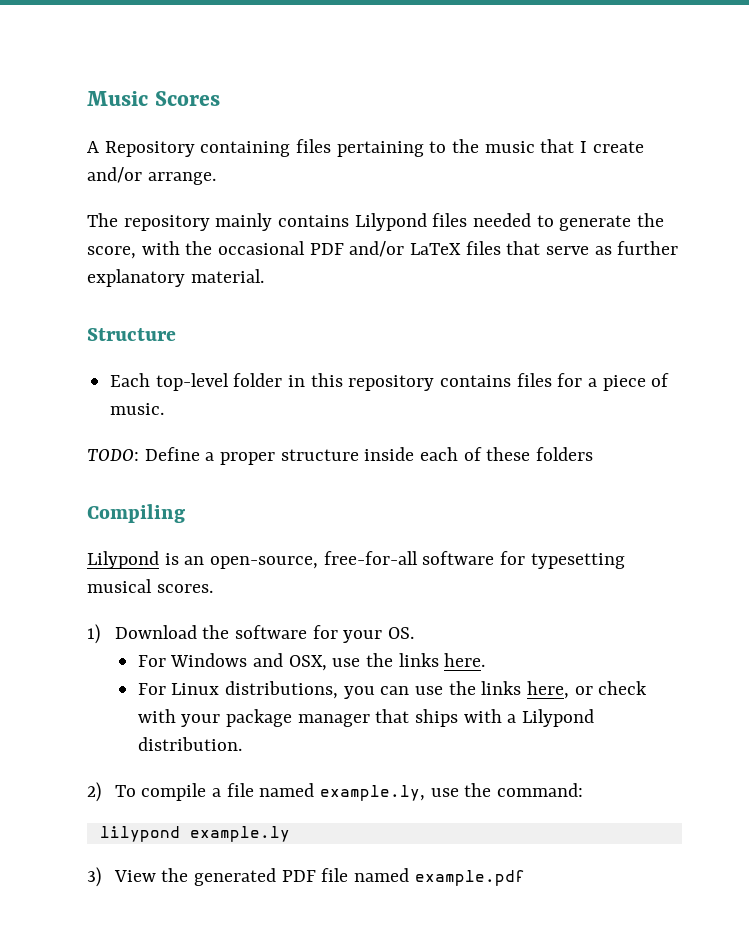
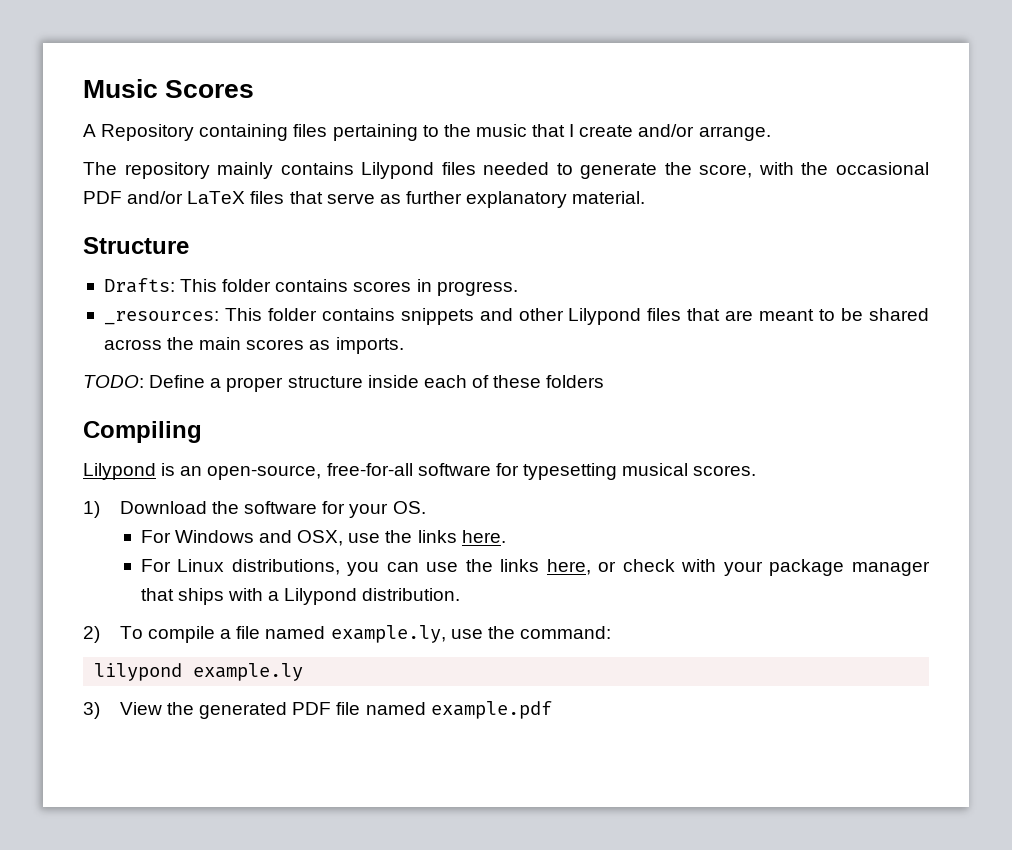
[110,373,670,391] [110,403,165,415] Each top-level folder in this repository contains files for a piece of music. -> [103,278,518,296] [103,308,930,325] [103,337,404,354] Drafts: This folder contains scores in progress. // _resources: This folder contains snippets and other Lilypond files that are meant to be shared across the main scores as imports.

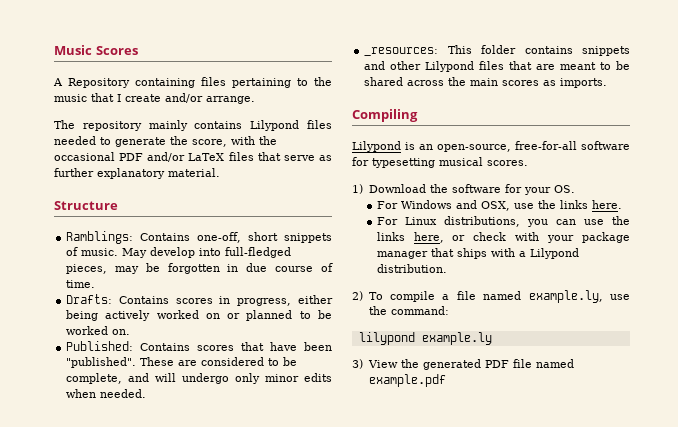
[103,278,518,296] Drafts: This folder contains scores in progress. -> [66,231,332,244] [66,247,292,258] [66,263,333,274] [66,280,96,288] [66,294,333,306] [66,310,332,321] [66,326,131,335] [66,341,332,351] [66,357,298,368] [66,373,332,384] [66,389,147,398] Ramblings: Contains one-off, short snippets of music. May develop into full-fledged pieces, may be forgotten in due course of time. // Drafts: Contains scores in progress, either being actively worked on or planned to be worked on. // Published: Contains scores that have been "published". These are considered to be complete, and will undergo only minor edits when needed.
[83,375,605,392] // TODO: Define a proper structure inside each of these folders -> (608, 83) none

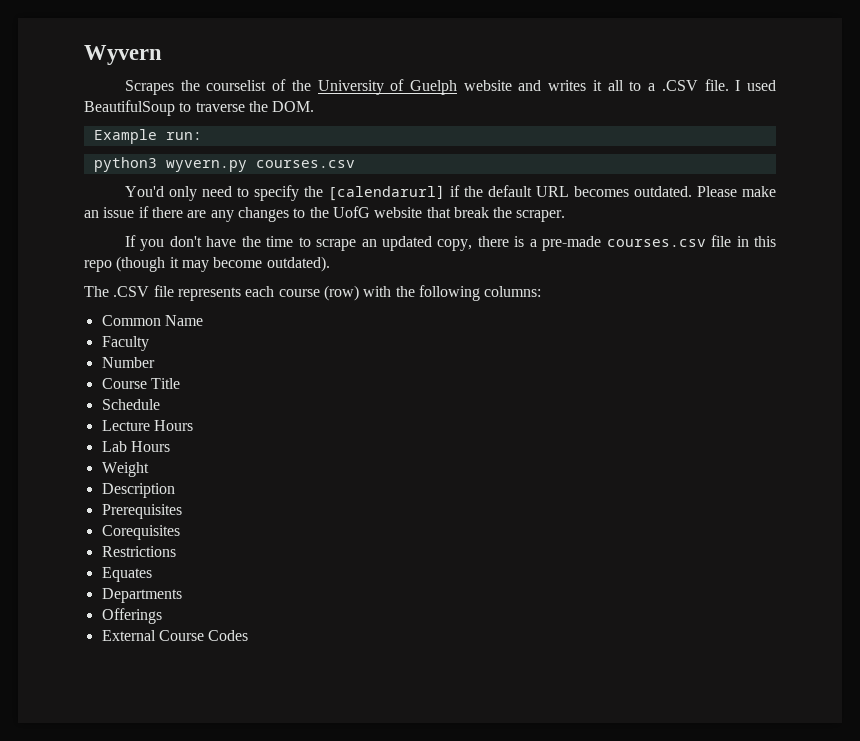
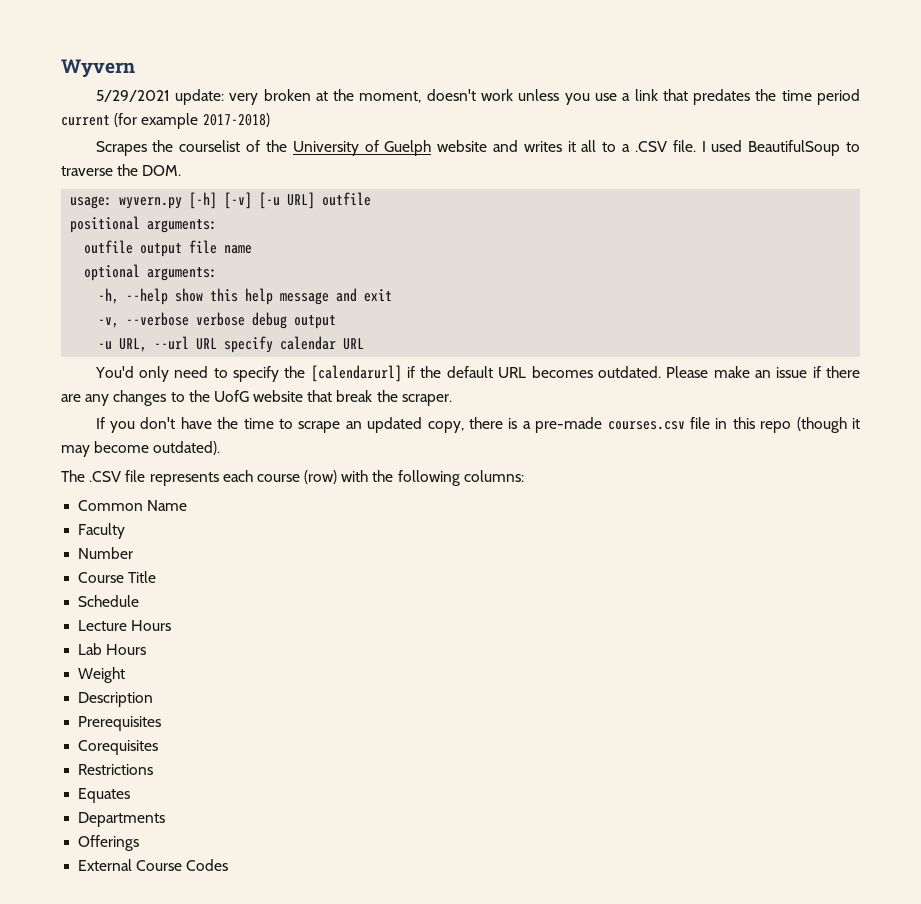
(162, 55) none -> [95,89,860,105] [61,113,270,129] // 5/29/2021 update: very broken at the moment, doesn't work unless you use a link that predates the time period current (for example 2017-2018)
[93,129,202,144] [93,157,355,172] Example run: // python3 wyvern.py courses.csv -> [70,192,372,209] [70,216,218,233] [84,240,253,257] [84,264,218,281] [98,288,393,305] [98,312,337,329] [98,336,365,353] usage: wyvern.py [-h] [-v] [-u URL] outfile // positional arguments: // outfile output file name // optional arguments: // -h, --help show this help message and exit // -v, --verbose verbose debug output // -u URL, --url URL specify calendar URL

Task objective
Within the preceding material, tally each line that holds the word "none". Write down only the total.

Task output
2